Tetapi lebih baik ketimbang mengenal nama tanpa tahu jiwanya. Nah, berbicara
tentang jiwa, ada jiwa yang sekuat tenaga bertahan di pinggiran Gunung itu.
Jumlahnya delapan belas jiwa. Menikmati apa yang ada adalah kunci utama untuk
berhasil menembus satu moment cantik itu.
Awalnya berjalan menyusuri bangunan kokoh
berukuran kira-kira 50 cm. Di kiri ada lubang yang indah, biasa kita sebut
jurang. Di kanan ada aliran lembut, biasa kita sebut sungai. Selanjutnya
tumpukan kayu dengan penopang besi penuh pengalaman menjadi penolong yang tulus
untuk kami bisa selamat menyebrangi aliran di bawahnya. Naik sedikit, tersandung sedikit, berkeringat
sedikit, gemetar sedikit, ketika itu kami berhenti untuk mengatur nafas agar
kembali kuat. Bertemu lagi dengan
tumpukan kayu perkasa, pemberian alam bagi kami untuk menyebrangi aliran terakhir.
Sampai pada tempat yang ditentukan. Mengikuti aturan main adalah kewajiban. Itu
yang kami lakukan ketika sampai di kediaman sementara kami. Dengan sedikit
pemanasan, dan wejangan dari panitia terpercaya, kami memulai semuanya.

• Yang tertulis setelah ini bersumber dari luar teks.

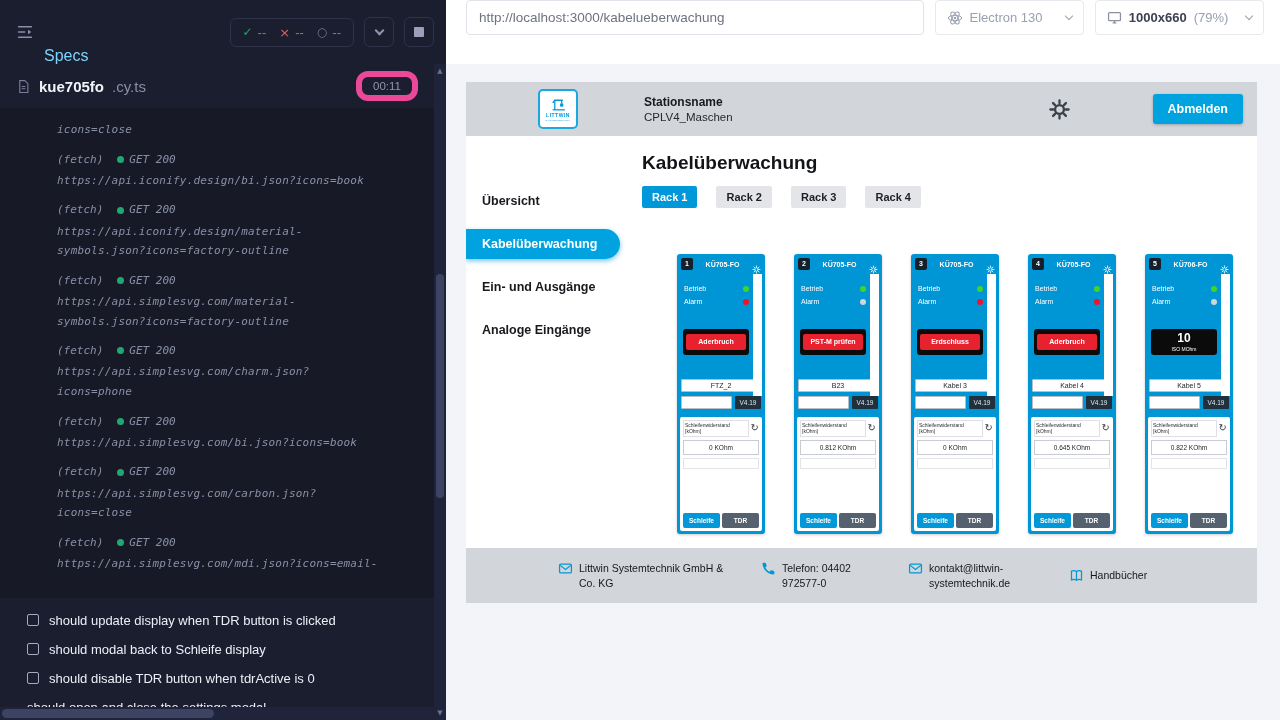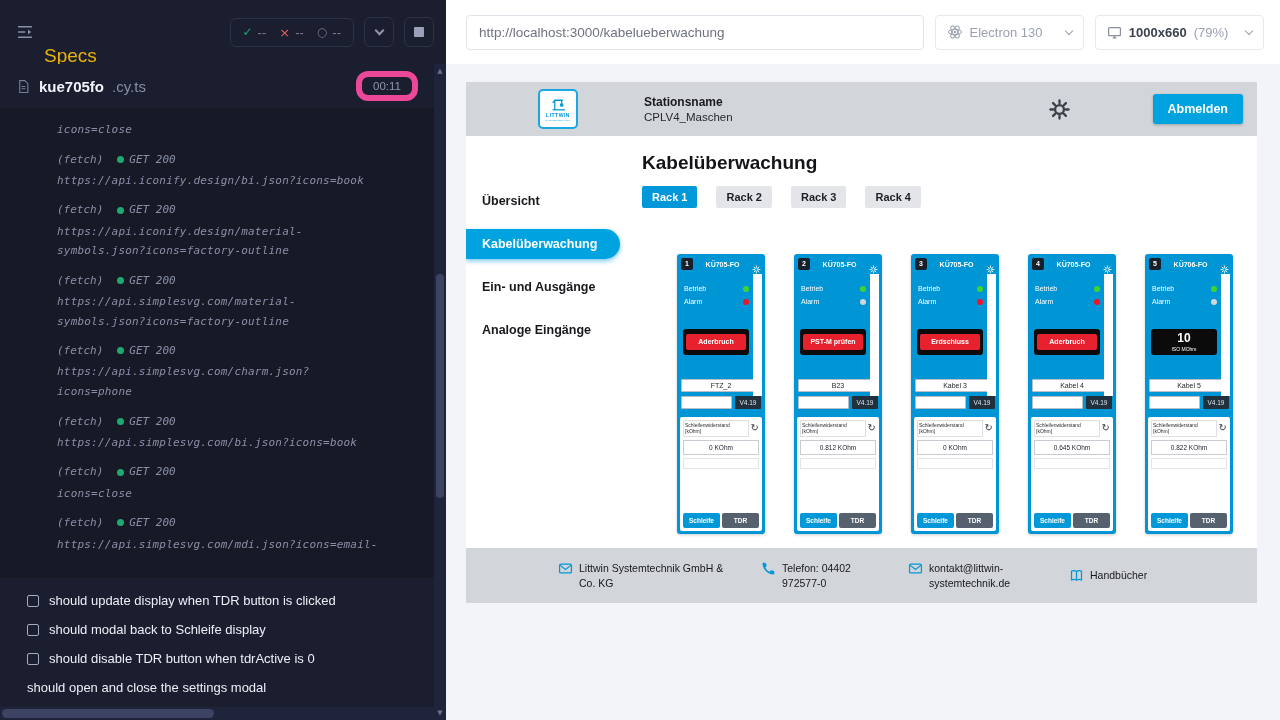--- a/index.html
+++ b/index.html
@@ -53,7 +53,7 @@
 
   
   .stage { flex:1; display:flex; flex-direction:column; background:#f3f4f9; min-width:0; }
-  .stage-top { height:64px; flex:none; background:#fff; display:flex; align-items:center; padding:0 16px 0 20px; gap:11px; }
+  .stage-top { height:64px; flex:none; background:#fff; display:flex; align-items:flex-start; padding:0 16px 0 20px; gap:11px; }
   .url-input { width:460px; height:35px; border:1px solid #e1e3ea; border-radius:4px; padding:0 12px; font-size:13.5px; color:#6f7280; font-family:"Liberation Sans", sans-serif; background:#fff; }
   .select { height:35px; border:1px solid #e7e9ef; border-radius:4px; background:#fff; display:flex; align-items:center; padding:0 11px; gap:7px; cursor:pointer; }
   .select.browser { width:150px; } .select.viewport { width:170px; }

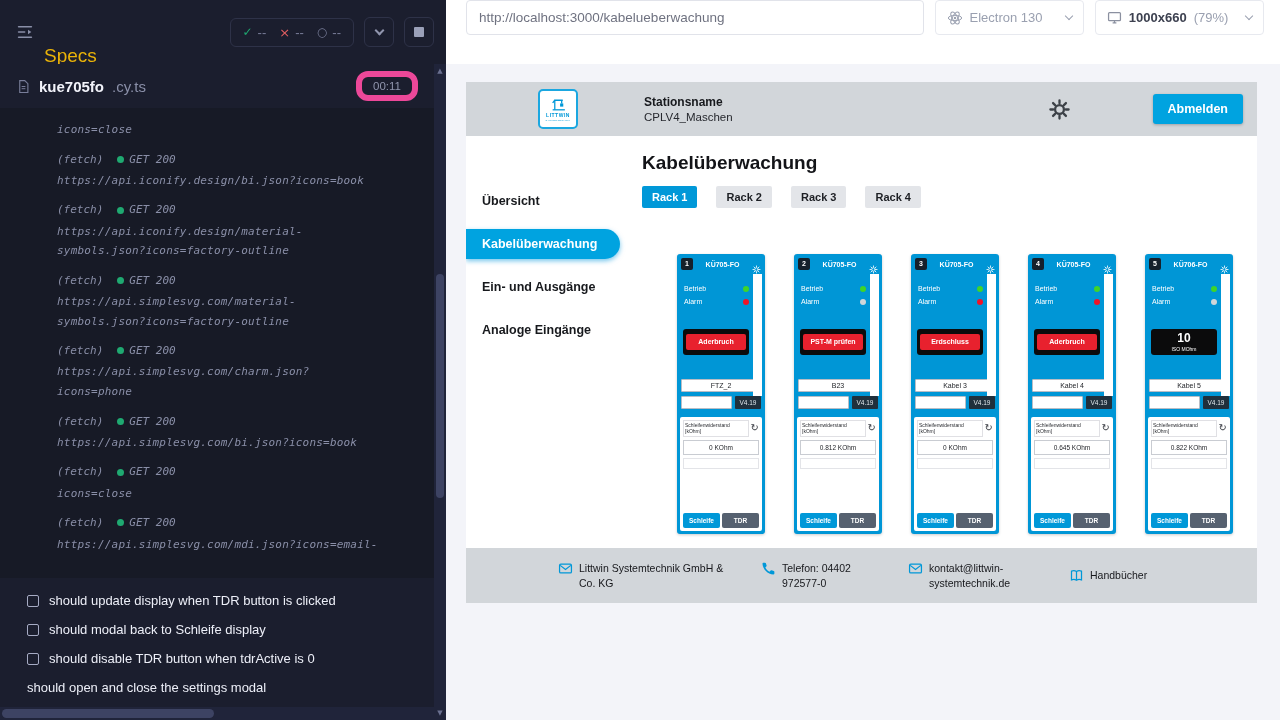--- a/index.html
+++ b/index.html
@@ -12,7 +12,7 @@
   .runner-top { height:64px; flex:none; display:flex; align-items:center; padding:0 12px 0 16px; gap:10px; }
   .menu-ic { color:#8a8fa8; width:18px; height:18px; }
   .menu-ic svg { width:18px; height:18px; }
-  .specs-label { color:#eab308; font-size:19px;margin-top:48px; }
+  .specs-label { color:#7dd3fc; font-size:16px;margin-top:48px; }
   .r-spacer { flex:1; }
   .stats { display:flex; align-items:center; gap:13px; border:1px solid #2e3248; border-radius:6px; padding:6px 12px; }
   .stat { display:flex; align-items:center; gap:5px; font-size:13px; color:#787d99; }

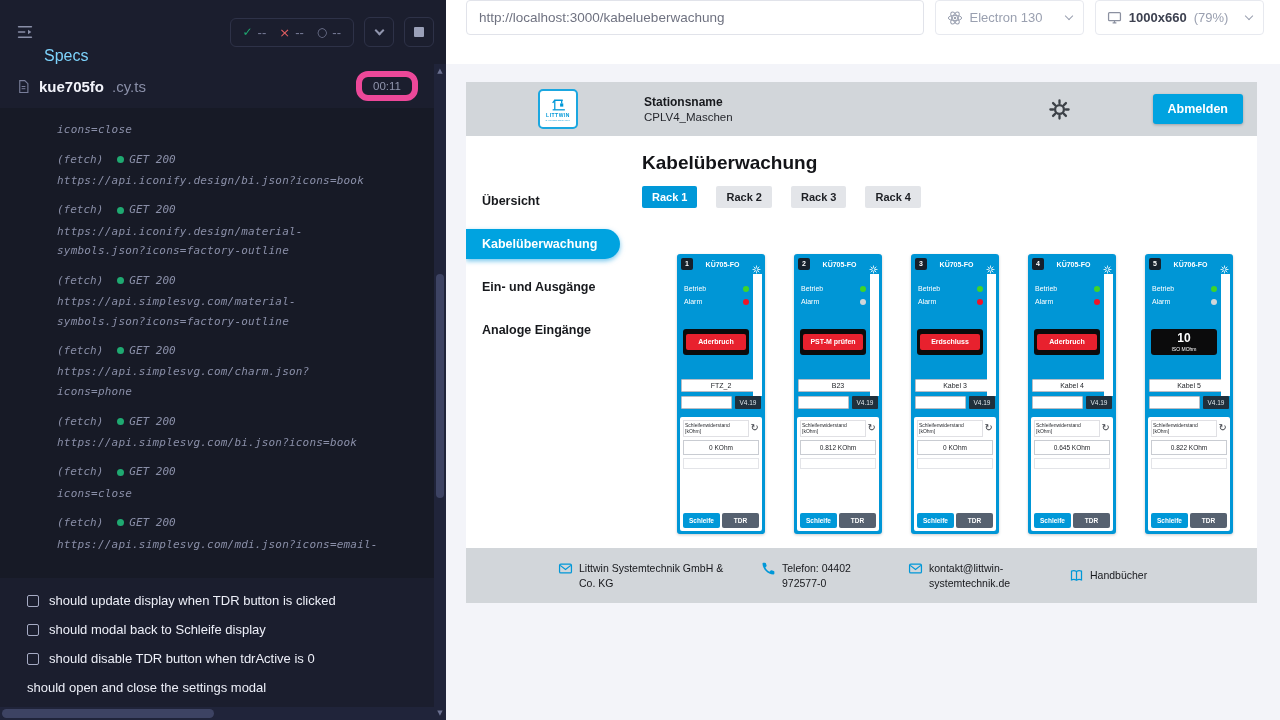--- a/index.html
+++ b/index.html
@@ -289,6 +289,7 @@
                 <span>GET 200</span>
               </div>
             <div class="log-url">
+                <div>https://api.simplesvg.com/carbon.json?</div>
                 <div>icons=close</div>
               </div>
           </div>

Bivak, yang pertama sekali dipraktekkan. Hasrat
ingin tidur tertahan beberapa waktu sampai bivak nan megah selesai kami
persembahkan untuk kelompok kami.
Kita akan memilah-milah bagian yang akan saya
ceritakan satu-persatu. Mulai dari makan, bagian hidup paling dasar bagi
manusia termasuk kami, karena kami manusia.
Daun sehat, air yang luar biasa
segar, udang yang lincah, garam beryodium yang telah disiapkan, ubi pilihan,
permen berwarna coklat yang lumayan kecil, jamu terbaik, hingga buah yang masih
tersamar keberadaannya, menjadi pahlawan penyelamat jiwa ketika itu.

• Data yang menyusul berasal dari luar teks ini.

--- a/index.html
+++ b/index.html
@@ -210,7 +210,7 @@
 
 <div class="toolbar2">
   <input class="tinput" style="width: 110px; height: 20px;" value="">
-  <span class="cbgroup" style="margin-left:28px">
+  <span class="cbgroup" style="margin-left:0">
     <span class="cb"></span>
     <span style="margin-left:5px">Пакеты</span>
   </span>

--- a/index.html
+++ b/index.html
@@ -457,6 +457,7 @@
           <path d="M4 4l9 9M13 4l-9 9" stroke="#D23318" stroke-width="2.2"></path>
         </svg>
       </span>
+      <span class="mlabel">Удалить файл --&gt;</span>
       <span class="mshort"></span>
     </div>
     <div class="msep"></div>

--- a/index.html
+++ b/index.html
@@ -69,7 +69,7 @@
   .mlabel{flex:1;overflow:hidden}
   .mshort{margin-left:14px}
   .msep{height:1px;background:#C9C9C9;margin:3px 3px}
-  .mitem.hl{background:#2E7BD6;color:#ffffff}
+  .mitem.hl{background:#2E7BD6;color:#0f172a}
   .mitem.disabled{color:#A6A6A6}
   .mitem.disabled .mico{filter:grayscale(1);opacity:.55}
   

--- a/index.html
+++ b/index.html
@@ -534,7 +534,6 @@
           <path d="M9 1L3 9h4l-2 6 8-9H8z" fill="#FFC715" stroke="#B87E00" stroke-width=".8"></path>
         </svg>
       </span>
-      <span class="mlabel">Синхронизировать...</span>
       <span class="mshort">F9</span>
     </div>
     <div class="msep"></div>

Selanjutnya saya akan bercerita tentang kegiatan
hebat yang kami lakukan. Dimulai menangkap udang di aliran bersahabat dan penuh
batu-batu penjaga. Meskipun tidak ada dalam materi yang kami pelajari selama
ini, kami berhasil menjaring beberapa dari mereka. Mencari makan hingga ke
bagian paling jauh yang kami bisa. Dan hasilnya, kami membawa cerita saja.

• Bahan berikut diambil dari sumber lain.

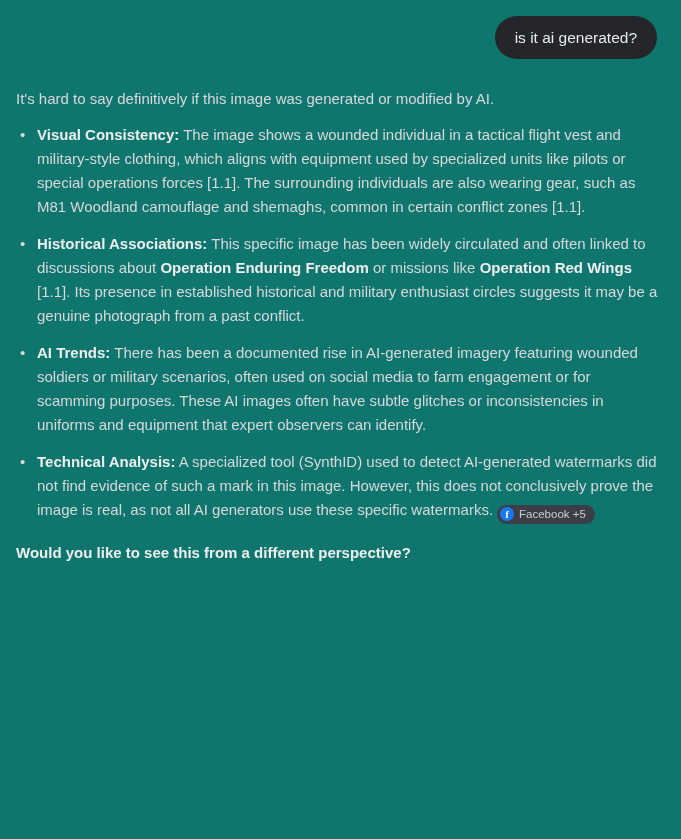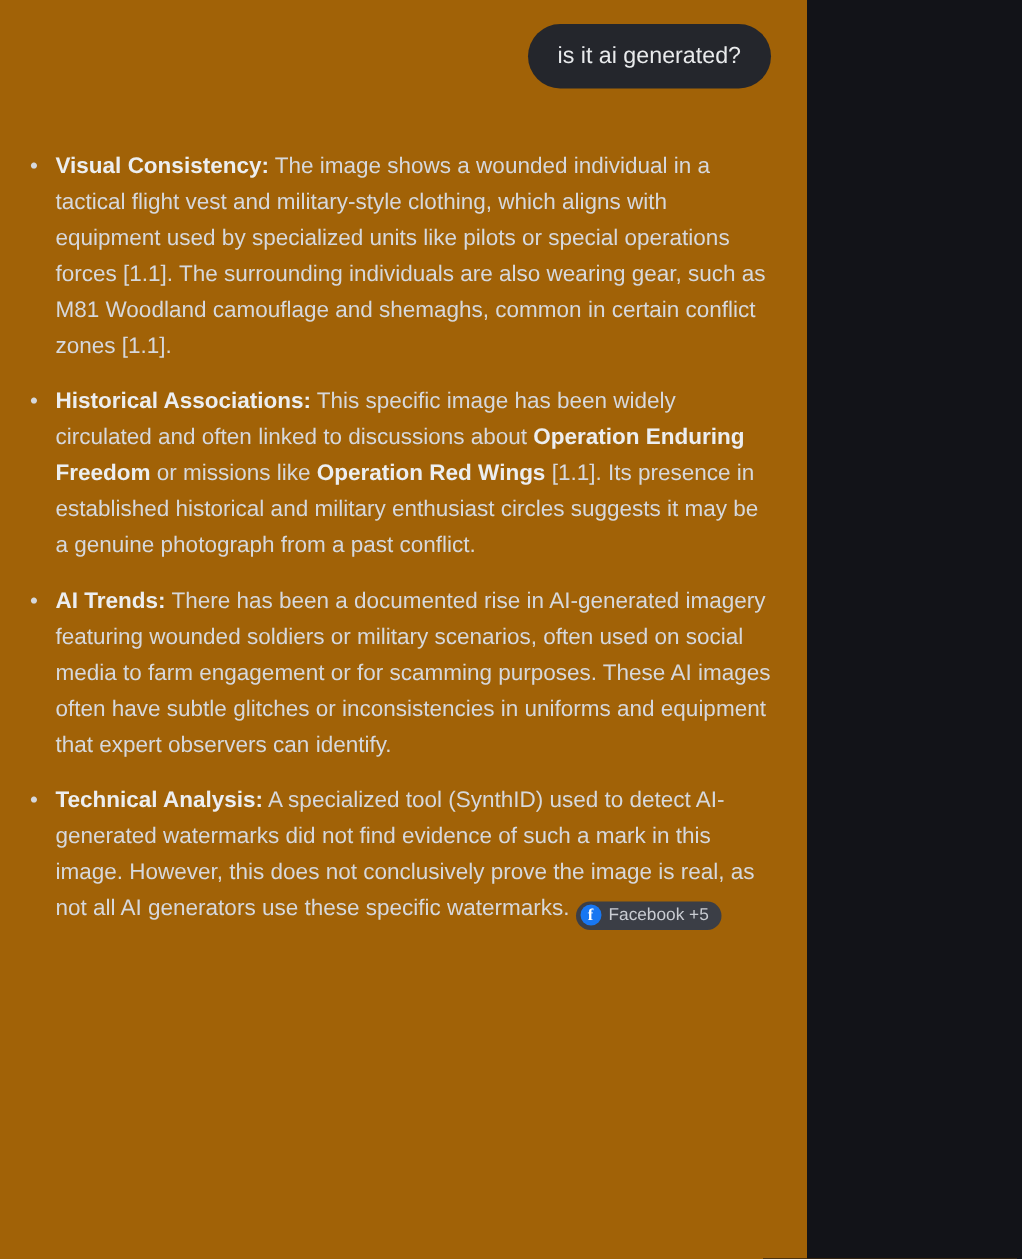--- a/index.html
+++ b/index.html
@@ -5,8 +5,8 @@
   html,body { margin:0; padding:0; background:#121318; }
   .screen {
     position:relative;
-    width:538px; height:839px;
-    background:#a16207;
+    width:681px; height:839px;
+    background:#0f766e;
     font-family:"Liberation Sans", sans-serif;
     color:#d6d8dc;
     overflow:hidden;

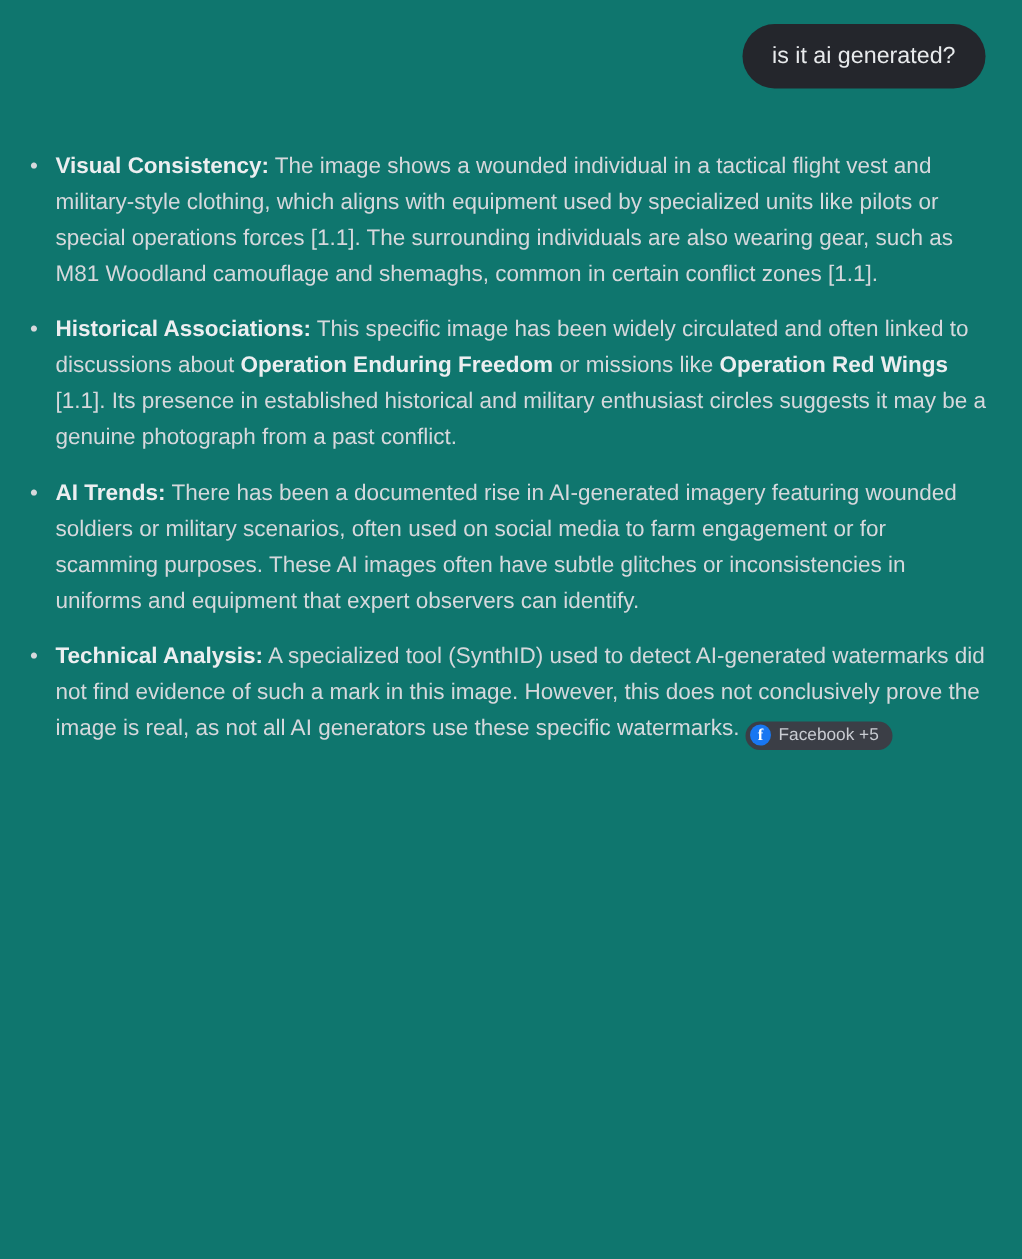--- a/index.html
+++ b/index.html
@@ -95,6 +95,7 @@
 
   <div class="answer">
     <div>
+        <p class="para"><span>It's hard to say definitively if this image was generated or modified by AI.</span></p>
       </div>
     <ul class="bullets">
         <li><span class="b">Visual Consistency:</span><span> The image shows a wounded individual in a tactical flight vest and military-style clothing, which aligns with equipment used by specialized units like pilots or special operations forces [1.1]. The surrounding individuals are also wearing gear, such as M81 Woodland camouflage and shemaghs, common in certain conflict zones [1.1].</span></li>

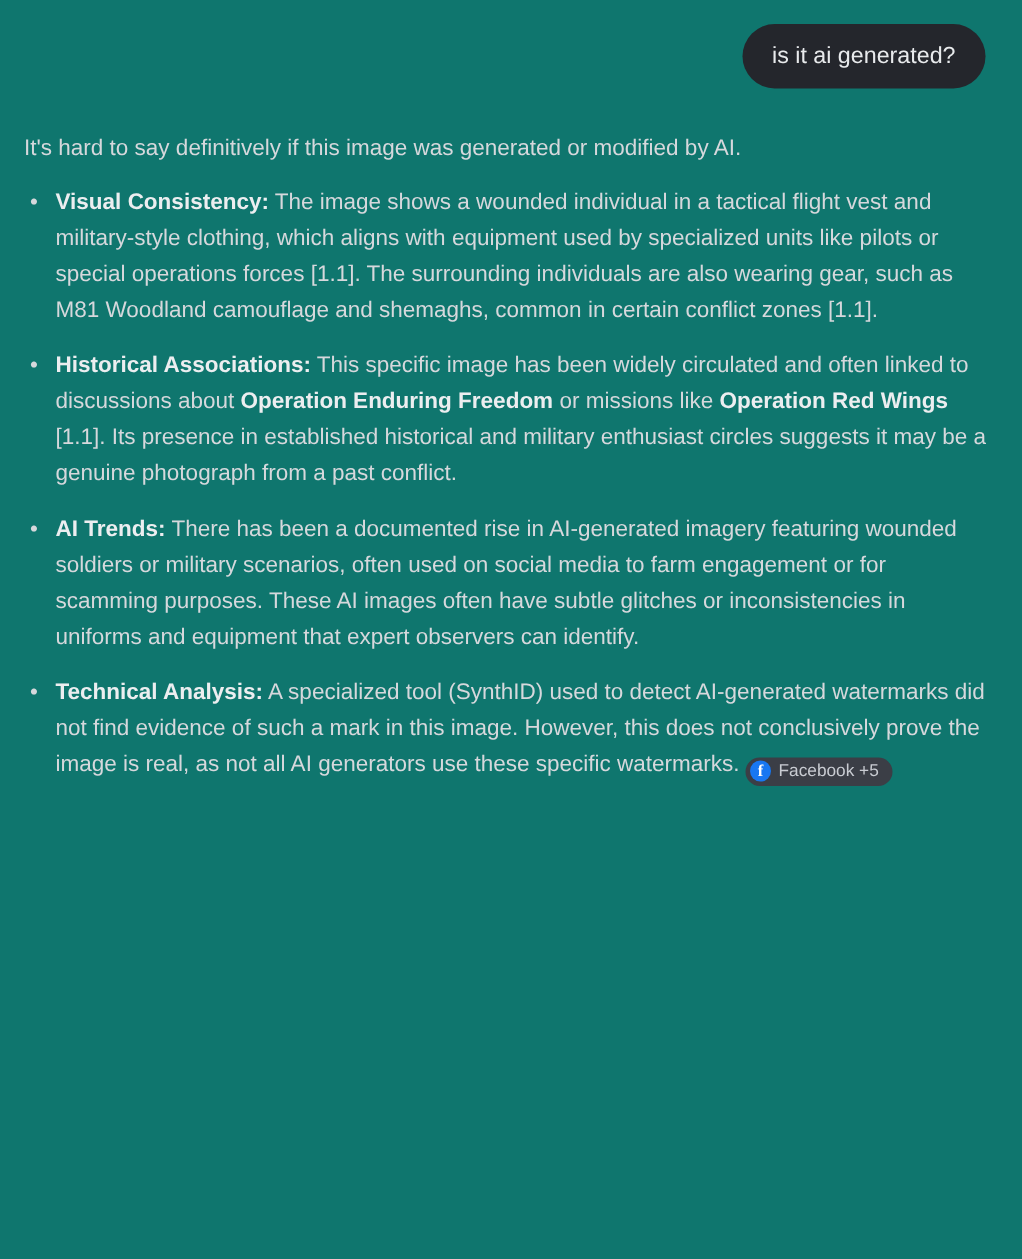--- a/index.html
+++ b/index.html
@@ -107,6 +107,7 @@
           </span></li>
       </ul>
     <div>
+        <p class="para"><span class="b">Would you like to see this from a different perspective?</span></p>
       </div>
   </div>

Berusaha menyalakan api sebisa mungkin. Ada pula hal-hal mengesankan dari
moment cantik itu. Beberapa yaitu, kedinginan bersama keluarga di satu bivak yang
lumayan menguras tenaga kami untuk bisa tetap sadar, menyusuri sungai bersama
keluarga, push-up di sungai, membentuk lingkaran bersama keluarga lalu
mencelupkan kepala ke dalam air, mengabadikan wajah-wajah kami ketika sampai di
air terjun “Curug Lawe”, dan itu semua hebat.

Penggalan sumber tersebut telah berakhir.